Da Sanierungsmaßnahmen unmittelbarer in das Leben der Stadtbewohner eingreifen als Stadterweiterungen, stoßen hier oft gegensätzliche Interessen aufeinander. Vor allem die siebziger Jahre sind durch mancherlei Auseinandersetzungen zwischen Behörden, Bauträgern und betroffenen Bürgern gekennzeichnet. Insbesondere die große Wohnungsbaugesellschaft »Neue Heimat« geriet mehrfach ins Kreuzfeuer der Kritik; spektakulärer noch waren die Auseinandersetzungen in Frankfurt am Main, wo das Vordringen der Bürobauten in traditionelle Wohnbereiche zu Protesten führte.

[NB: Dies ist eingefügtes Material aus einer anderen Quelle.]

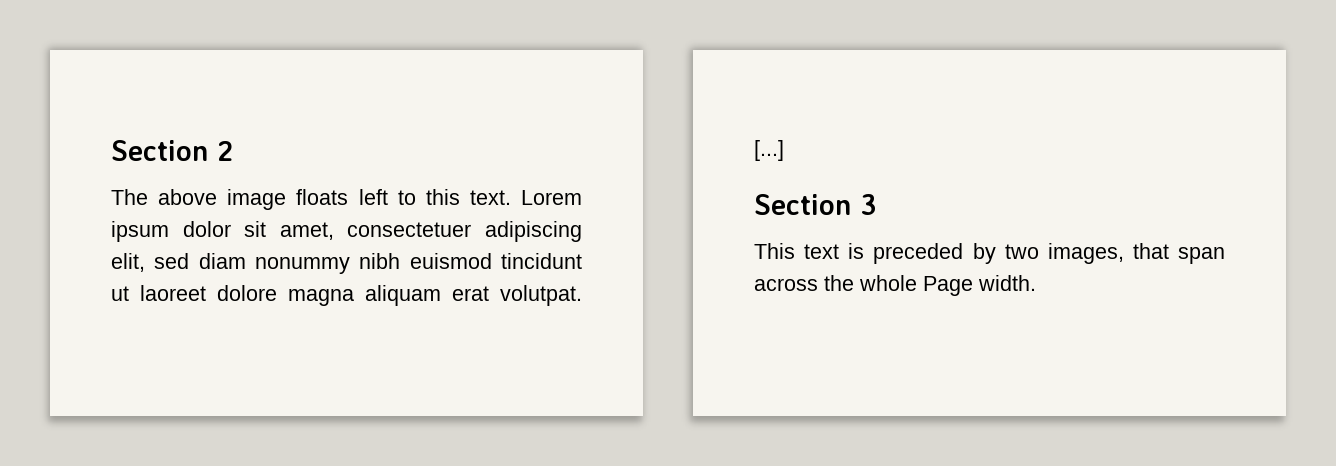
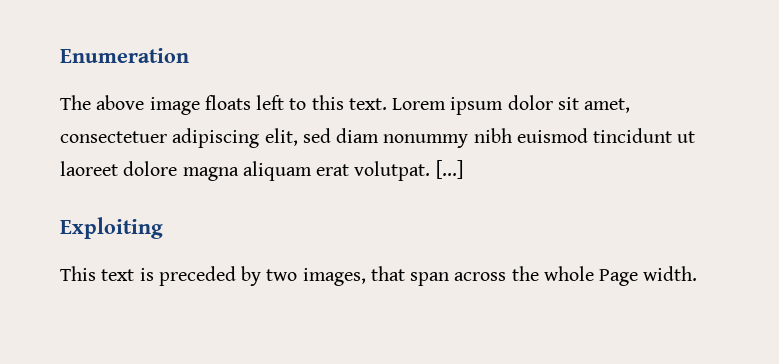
[111,140,233,161] Section 2 -> [60,48,189,63] Enumeration
[754,194,877,215] Section 3 -> [60,217,163,239] Exploiting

Einen Markstein in dieser Entwicklung stellt die Berliner Internationale Bauausstellung (IBA) der achtziger Jahre dar, bei der es nicht – wie bei der »Interbau« 1957 – um die Präsentation einer radikal neuen Stadtstruktur ging, sondern um eine Form der Erneuerung, die Josef Paul Kleihues – einer der IBA-Direktoren – als »kritische Rekonstruktion« bezeichnete. Neben die Neubauten trat dabei ein umfassendes Umbau- und Sanierungsprogramm im alten Bestand (»IBA-Alt«) unter Leitung von Hardt-Waltherr Hämer. Hierzu wurden mit der Bevölkerung in den Kreuzberger Sanierungsgebieten Grundsätze erarbeitet, die vor allem auf Bürgerbeteiligung, Vorrang von Instandsetzung und Modernisierung vor Abriss, Sorge für Gemeinschaftseinrichtungen und umweltverträgliche Versorgungssysteme gerichtet waren. Diese Arbeitsweise wurde zum Vorbild für viele weitere Erneuerungsvorhaben.